What you output must match, exactly, the lines from the start of the records to the line containing "flex-direction:column; align-items:center; gap:3px;", both ends kept and pictures excluded.

====================

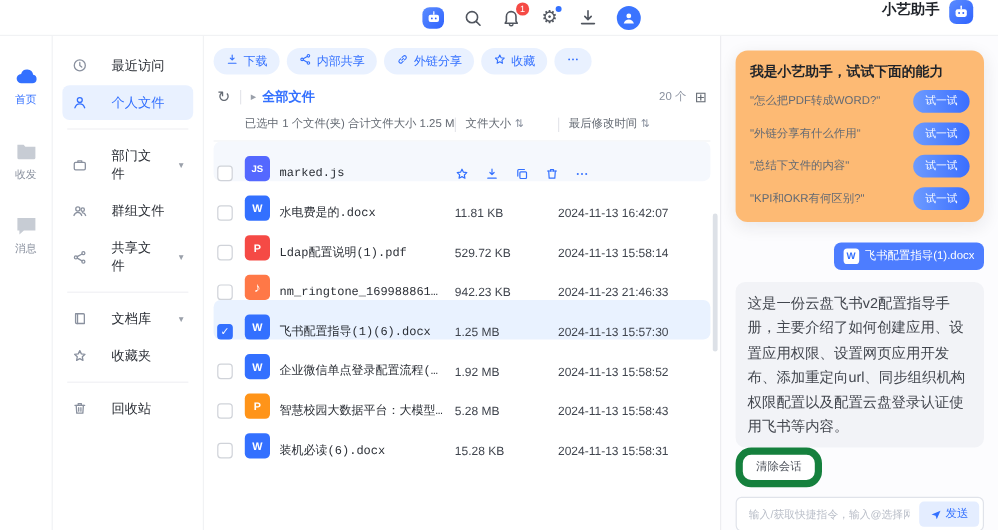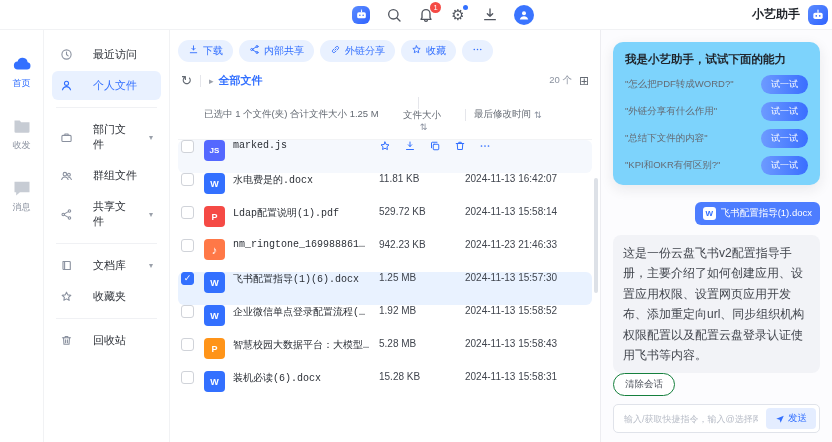--- a/index.html
+++ b/index.html
@@ -19,21 +19,21 @@
   .gear-glyph { font-size:15px; line-height:16px; display:block; text-align:center; }
   .app-tile, .assist-tile { border-radius:6px; background:linear-gradient(135deg,#5b8cff,#2f63ff);
       display:flex; align-items:center; justify-content:center; flex:none; }
   .app-tile { width:18px; height:18px; } .app-tile svg { width:13px; height:13px; }
   .assist-tile { width:20px; height:20px; } .assist-tile svg { width:14px; height:14px; }
   .badge { position:absolute; top:-5px; right:-7px; background:#f54a45; color:#fff; font-size:7.5px;
       min-width:11px; height:11px; border-radius:6px; display:flex; align-items:center; justify-content:center; padding:0 2px; }
   .dot { position:absolute; top:-2px; right:-2px; width:5px; height:5px; border-radius:50%; background:#3370ff; }
   .tb-avatar { width:20px; height:20px; border-radius:50%; background:#3a74ff; display:flex; align-items:center; justify-content:center; }
   .tb-avatar svg { width:12px; height:12px; }
-  .tb-right { position:absolute; right:4px; top:0; height:100%; display:flex; align-items:center; gap:8px; }
+  .tb-right { position:absolute; right:21px; top:0; height:100%; display:flex; align-items:flex-start; gap:8px; }
   .tb-title { font-size:12px; font-weight:700; }
 
   .content { flex:1; display:flex; min-height:0; }
 
   
   .rail { width:44px; flex:none; border-right:1px solid #f1f2f4; display:flex; flex-direction:column; align-items:center; padding-top:24px; gap:26px; }
   .rail-item { display:flex; flex-direction:column; align-items:center; gap:3px; font-size:9px; color:#8a919f; }
   .rail-item .ri-icon { width:20px; height:20px; color:#c7ccd4; }
   .rail-item .ri-icon svg { width:20px; height:20px; }
   .rail-item.active { color:#3370ff; }
@@ -61,25 +61,25 @@
   .crumb-caret { color:#9aa0aa; font-size:9px; margin-right:5px; }
   .crumb { color:#3370ff; font-weight:700; font-size:11px; }
   .count { margin-left:auto; color:#8a919f; font-size:9.5px; }
   .grid-ic { color:#646a73; font-size:12px; margin-left:7px; line-height:1; }
 
   .sel-row { display:flex; align-items:center; margin-top:9px; padding:0 3px 7px; font-size:9.5px; color:#646a73;
       border-bottom:1px solid #f2f3f5; }
   .sel-info { flex:1; min-width:0; padding-left:23px; white-space:nowrap; overflow:hidden; }
   .hcol { display:flex; align-items:center; flex:none; }
   .hcol .vdiv { margin:0 8px 0 0; }
-  .hcol-size { width:86px;flex-direction:column; }
+  .hcol-size { width:86px; }
   .hcol-date { width:124px; }
   .sort { color:#8a919f; font-size:9px; margin-left:3px; }
 
-  .file-row { display:flex; align-items:flex-start; height:33px; border-radius:6px; padding:0 3px; font-size:10px; }
+  .file-row { display:flex; align-items:flex-end; height:33px; border-radius:6px; padding:0 3px; font-size:10px; }
   .file-row.hovered { background:#f5f8fd; }
   .file-row.selected { background:#e9f2ff; }
   .cb { width:13px; height:13px; border:1px solid #d0d3d9; border-radius:3px; margin-right:10px; flex:none; background:#fff; }
   .cb.checked { background:#3370ff; border-color:#3370ff; color:#fff; display:flex; align-items:center; justify-content:center; font-size:9px; line-height:1; }
   .ficon { width:21px; height:21px; border-radius:4px; margin-right:8px; flex:none; display:flex; align-items:center;
       justify-content:center; color:#fff; font-weight:700; font-size:9px; }
   .ficon.js { background:#5468ff; font-size:8px; }
   .ficon.word { background:#3370ff; }
   .ficon.pdf { background:#f54a45; }
   .ficon.audio { background:#ff7847; font-size:11px; }
@@ -87,33 +87,33 @@
   .fname { flex:1; min-width:0; overflow:hidden; text-overflow:ellipsis; white-space:nowrap; padding-right:8px; color:#2b2f36;font-family:Liberation Mono, monospace; }
   .fsize { width:86px; flex:none; color:#40454e; }
   .fdate { width:124px; flex:none; color:#40454e; }
   .row-actions { width:210px; flex:none; display:flex; align-items:center; gap:13px; color:#3370ff; }
   .row-actions svg { width:12px; height:12px; }
   .list-scroll { position:absolute; right:2px; top:148px; width:4px; height:115px; background:#dde1e7; border-radius:2px; }
 
   
   .assistant { width:232px; flex:none; border-left:1px solid #ededf1; background:#fcfcfe;
       display:flex; flex-direction:column; padding:12px 12px 10px; }
-  .intro-card { background:#7dd3fc; border-radius:10px; box-shadow:0 4px 14px rgba(31,35,41,.09); padding:10px 12px; }
+  .intro-card { background:#fdba74; border-radius:10px; box-shadow:0 4px 14px rgba(31,35,41,.09); padding:10px 12px; }
   .intro-title { font-size:11.5px; font-weight:700; margin-bottom:3px; }
   .sug { display:flex; align-items:center; justify-content:space-between; margin-top:8px; }
   .sug-q { font-size:9.5px; color:#646a73; white-space:nowrap; overflow:hidden; text-overflow:ellipsis; }
   .try-btn { font-size:9px; color:#fff; background:linear-gradient(90deg,#6d9bff,#3a6eff); border-radius:10px; padding:3px 10px; flex:none; margin-left:8px; }
   .chip-row { display:flex; justify-content:flex-end; margin-top:17px; }
   .file-chip { display:flex; align-items:center; gap:5px; background:#4d7dff; color:#fff; font-size:9.5px; border-radius:6px; padding:5px 8px; max-width:100%; }
   .chip-ic { width:13px; height:13px; background:#fff; color:#3370ff; border-radius:3px; font-size:8px; font-weight:700;
       display:flex; align-items:center; justify-content:center; flex:none; }
   .chip-name { white-space:nowrap; overflow:hidden; text-overflow:ellipsis; }
   .answer { margin-top:10px; background:#f2f3f7; border-radius:8px; padding:8px 10px; font-size:12px; line-height:1.7; color:#42464e; }
   .assist-bottom { margin-top:auto; }
-  .clear-btn { display:inline-block; border:1px solid #15803d; border-radius:13px; background:#fff; color:#51565f;
+  .clear-btn { display:inline-block; border:6px solid #15803d; border-radius:13px; background:#fff; color:#51565f;
       font-size:9.5px; padding:4px 11px; margin-bottom:8px; }
   .input-row { display:flex; align-items:center; border:1px solid #e0e3ea; border-radius:5px; background:#fff; padding:3px 3px 3px 8px; }
   .chat-input { flex:1; border:none; outline:none; font-size:9px; color:#1f2329; min-width:0; background:transparent; }
   .chat-input::placeholder { color:#b9bec8; }
   .send-btn { display:flex; align-items:center; gap:3px; background:#e4edff; color:#3370ff; border-radius:4px; padding:4px 9px; font-size:9.5px; flex:none; margin-left:6px; }
   .send-btn svg { width:10px; height:10px; }
 </style>
 </head>
 <body>
 

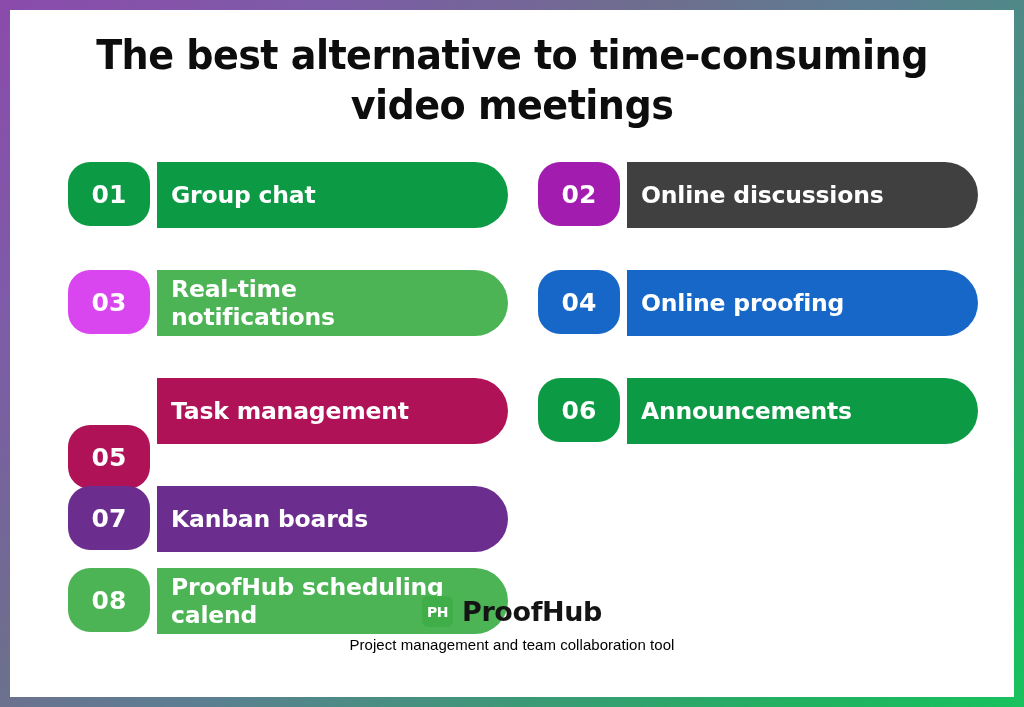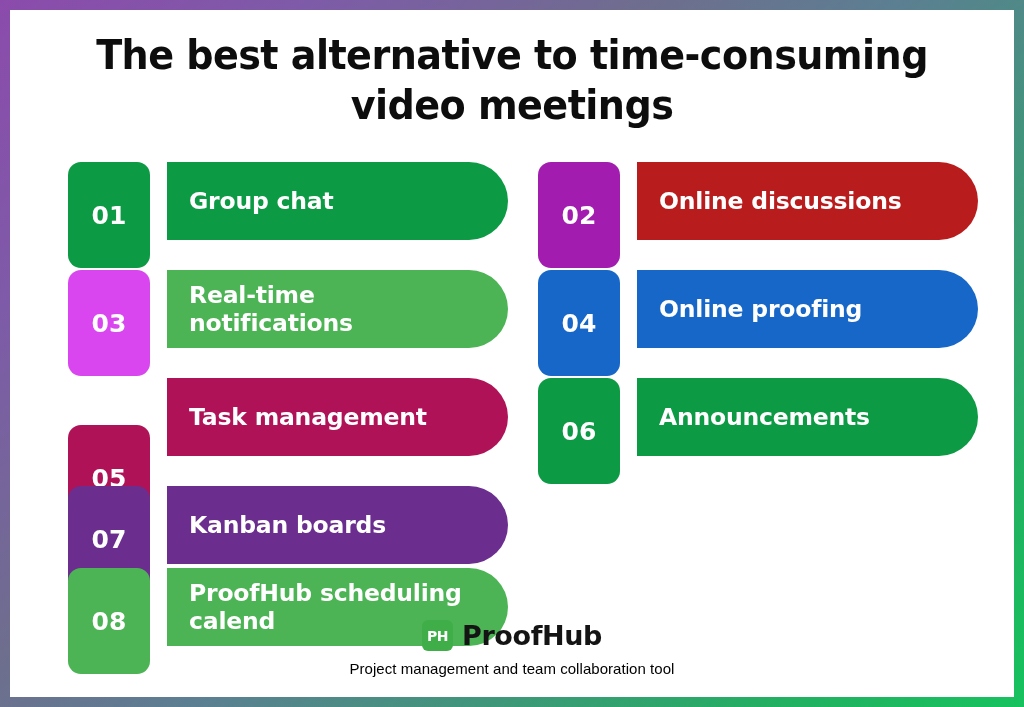--- a/index.html
+++ b/index.html
@@ -72,58 +72,58 @@
 
   .item {
     display: flex;
     align-items: stretch;
     width: 440px;
     height: 82px;
   }
   .item-badge {
     flex: 0 0 82px;
     width: 82px;
-    height: 106px;
-    border-radius: 13px;
+    height: 64px;
+    border-radius: 22px;
     display: flex;
     align-items: center;
     justify-content: center;
     color: #ffffff;
     font-family: "DejaVu Sans", sans-serif;
     font-weight: bold;
     font-size: 25px;
     letter-spacing: 0.2px;
     box-sizing: border-box;
   }
   .item-bar {
     flex: 1 1 auto;
-    margin-left: 17px;
-    height: 78px;
+    margin-left: 7px;
+    height: 66px;
     border-radius: 0 41px 41px 0;
     display: flex;
     align-items: center;
     box-sizing: border-box;
-    padding-left: 22px;
+    padding-left: 14px;
     padding-right: 44px;
   }
   .item-label {
     color: #ffffff;
     font-family: "DejaVu Sans", sans-serif;
     font-weight: bold;
     font-size: 23.5px;
     line-height: 28px;
     letter-spacing: -0.2px;
   }
   .item-label .lline { display: block; white-space: nowrap; }
 
   
   #footer {
     position: absolute;
     left: 0;
-    bottom: 20px;
+    bottom: 44px;
     width: 100%;
     text-align: center;
   }
   #brand {
     display: flex;
     align-items: center;
     justify-content: center;
     gap: 9px;
     margin-bottom: 9px;
   }
@@ -177,21 +177,21 @@
             <div class="item-label">
               <span class="lline">Group chat</span>
 
             </div>
           </div>
         </div>
         <div class="item">
           <div class="item-badge" style="background-color: #a21caf;">
             <span>02</span>
           </div>
-          <div class="item-bar" style="background-color: #b91c1c;">
+          <div class="item-bar" style="background-color: #404040;">
             <div class="item-label">
               <span class="lline">Online discussions</span>
 
             </div>
           </div>
         </div>
       </div>
 
       <div class="grid-row">
         <div class="item">

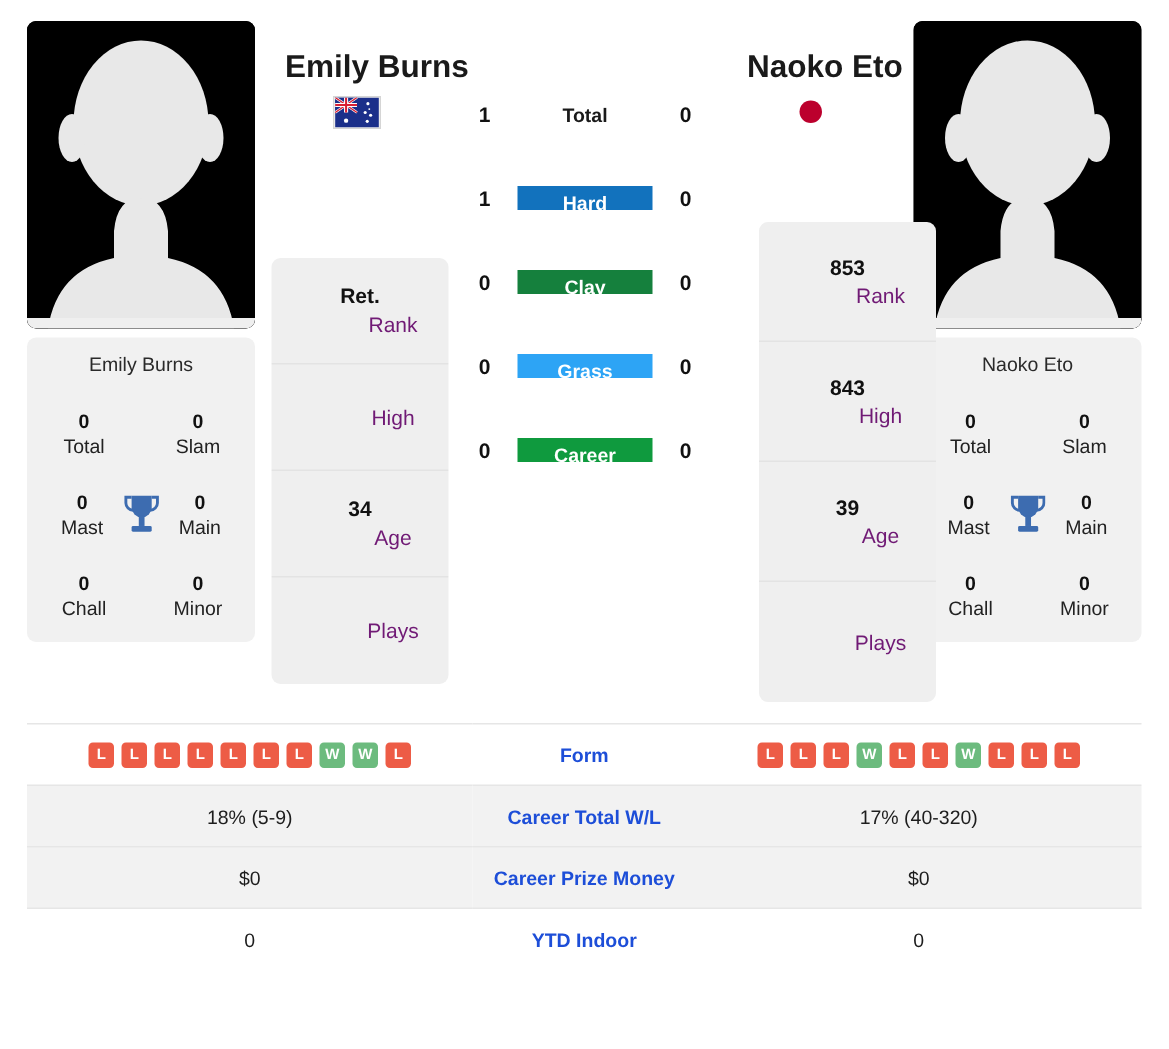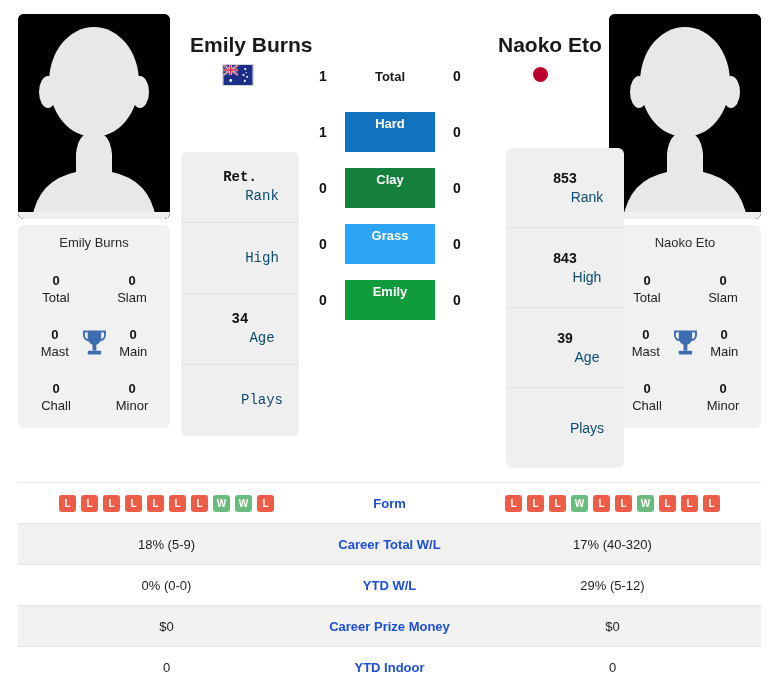--- a/index.html
+++ b/index.html
@@ -91,21 +91,21 @@
   }
   .h2h-label-plain {
     flex: 1;
     text-align: center;
     font-size: 13px;
     font-weight: bold;
     color: #1a1a1a;
   }
   .h2h-badge {
     width: 90px;
-    height: 40px;
+    height: 16px;
     line-height: 24px;
     text-align: center;
     font-size: 13px;
     font-weight: bold;
     color: #ffffff;
   }
 
   
   .stat-card {
     position: absolute;
@@ -154,41 +154,41 @@
   .trophy-icon { width: 26px; height: 30px; display: block; }
 
   
   .rank-card {
     position: absolute;
     width: 118px;
     background: #efefef;
     border-radius: 6px;
     overflow: hidden;
   }
-  .rank-card.left  { left: 181px; top: 152px; font-family: Liberation Mono, monospace; }
+  .rank-card.left  { left: 181px; top: 172px; }
   .rank-card.right { left: 506px; top: 148px; }
   .rank-cell {
     height: 71px;
     display: flex;
     flex-direction: column;
     align-items: center;
     justify-content: center;
     border-bottom: 1px solid #e3e3e3;
   }
   .rank-card.right .rank-cell { height: 80px; }
   .rank-cell:last-child { border-bottom: none; }
   .rank-cell .num {
     font-size: 14px;
     font-weight: bold;
     color: #111;
     line-height: 19px;
   }
   .rank-cell .lbl {
     font-size: 14px;
-    color: #0c4a6e;
+    color: #701a75;
     line-height: 19px;
     padding-left: 44px;
   }
 
   
   .cmp-table {
     position: absolute;
     left: 18px;
     top: 482px;
     width: 743px;
@@ -297,21 +297,21 @@
         <span class="h2h-badge" id="badge-2" style="background: #15803d;">Clay</span>
         <span class="h2h-score">0</span>
       </div>
       <div class="h2h-row">
         <span class="h2h-score">0</span>
         <span class="h2h-badge" id="badge-3" style="background: rgb(45, 164, 245);">Grass</span>
         <span class="h2h-score">0</span>
       </div>
       <div class="h2h-row">
         <span class="h2h-score">0</span>
-        <span class="h2h-badge" id="badge-4" style="background: rgb(15, 154, 62);">Emily</span>
+        <span class="h2h-badge" id="badge-4" style="background: rgb(15, 154, 62);">Career</span>
         <span class="h2h-score">0</span>
       </div>
     </div>
 
     <div class="stat-card left">
       <div class="stat-card-title">Emily Burns</div>
       <div class="trophy-grid">
         <div class="trophy-row">
           <span class="tcell">
             <span class="num">0</span>
@@ -465,25 +465,20 @@
               <span class="form-badge L">L</span>
               <span class="form-badge L">L</span>
               <span class="form-badge L">L</span>
             </div>
         </td>
       </tr>
       <tr class="shaded">
         <td class="side">18% (5-9)</td>
         <td class="center">Career Total W/L</td>
         <td class="side">17% (40-320)</td>
-      </tr>
-      <tr>
-        <td class="side">0% (0-0)</td>
-        <td class="center">YTD W/L</td>
-        <td class="side">29% (5-12)</td>
       </tr>
       <tr class="shaded">
         <td class="side">$0</td>
         <td class="center">Career Prize Money</td>
         <td class="side">$0</td>
       </tr>
       <tr>
         <td class="side">0</td>
         <td class="center">YTD Indoor</td>
         <td class="side">0</td>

====================

Answer to the problem.
--- a/index.html
+++ b/index.html
@@ -19,21 +19,21 @@
   .gear-glyph { font-size:15px; line-height:16px; display:block; text-align:center; }
   .app-tile, .assist-tile { border-radius:6px; background:linear-gradient(135deg,#5b8cff,#2f63ff);
       display:flex; align-items:center; justify-content:center; flex:none; }
   .app-tile { width:18px; height:18px; } .app-tile svg { width:13px; height:13px; }
   .assist-tile { width:20px; height:20px; } .assist-tile svg { width:14px; height:14px; }
   .badge { position:absolute; top:-5px; right:-7px; background:#f54a45; color:#fff; font-size:7.5px;
       min-width:11px; height:11px; border-radius:6px; display:flex; align-items:center; justify-content:center; padding:0 2px; }
   .dot { position:absolute; top:-2px; right:-2px; width:5px; height:5px; border-radius:50%; background:#3370ff; }
   .tb-avatar { width:20px; height:20px; border-radius:50%; background:#3a74ff; display:flex; align-items:center; justify-content:center; }
   .tb-avatar svg { width:12px; height:12px; }
-  .tb-right { position:absolute; right:4px; top:0; height:100%; display:flex; align-items:center; gap:8px; }
+  .tb-right { position:absolute; right:21px; top:0; height:100%; display:flex; align-items:flex-start; gap:8px; }
   .tb-title { font-size:12px; font-weight:700; }
 
   .content { flex:1; display:flex; min-height:0; }
 
   
   .rail { width:44px; flex:none; border-right:1px solid #f1f2f4; display:flex; flex-direction:column; align-items:center; padding-top:24px; gap:26px; }
   .rail-item { display:flex; flex-direction:column; align-items:center; gap:3px; font-size:9px; color:#8a919f; }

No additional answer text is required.